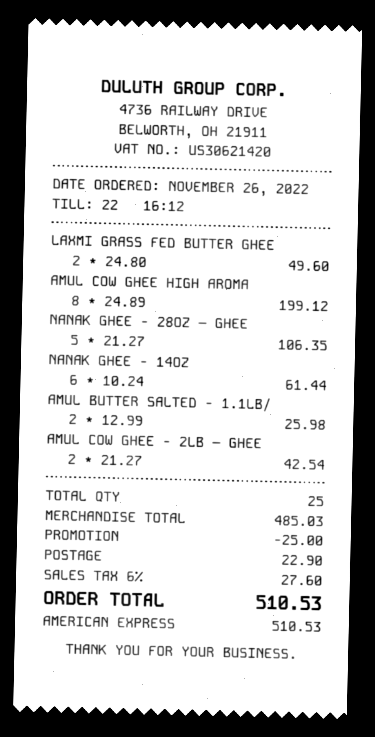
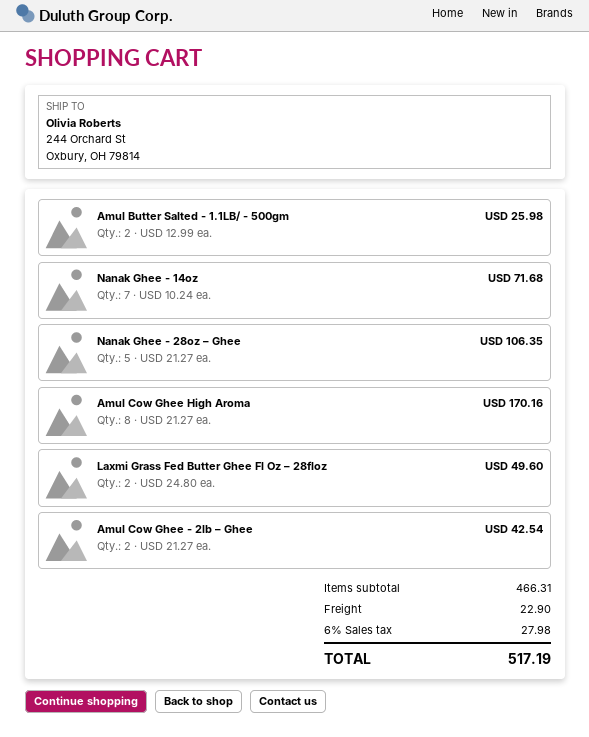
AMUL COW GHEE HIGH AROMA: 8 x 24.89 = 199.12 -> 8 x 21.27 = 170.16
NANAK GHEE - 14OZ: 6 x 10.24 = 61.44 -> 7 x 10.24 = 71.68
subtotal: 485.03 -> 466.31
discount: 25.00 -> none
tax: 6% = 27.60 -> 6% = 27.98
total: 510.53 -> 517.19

==

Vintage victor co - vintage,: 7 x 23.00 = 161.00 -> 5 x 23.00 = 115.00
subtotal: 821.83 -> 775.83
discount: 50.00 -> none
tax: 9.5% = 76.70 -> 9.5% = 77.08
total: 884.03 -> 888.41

What you need to do – In the listing, find each line with the string "subtotal" and copy it.

Your response –
subtotal: 485.03 -> 466.31
subtotal: 821.83 -> 775.83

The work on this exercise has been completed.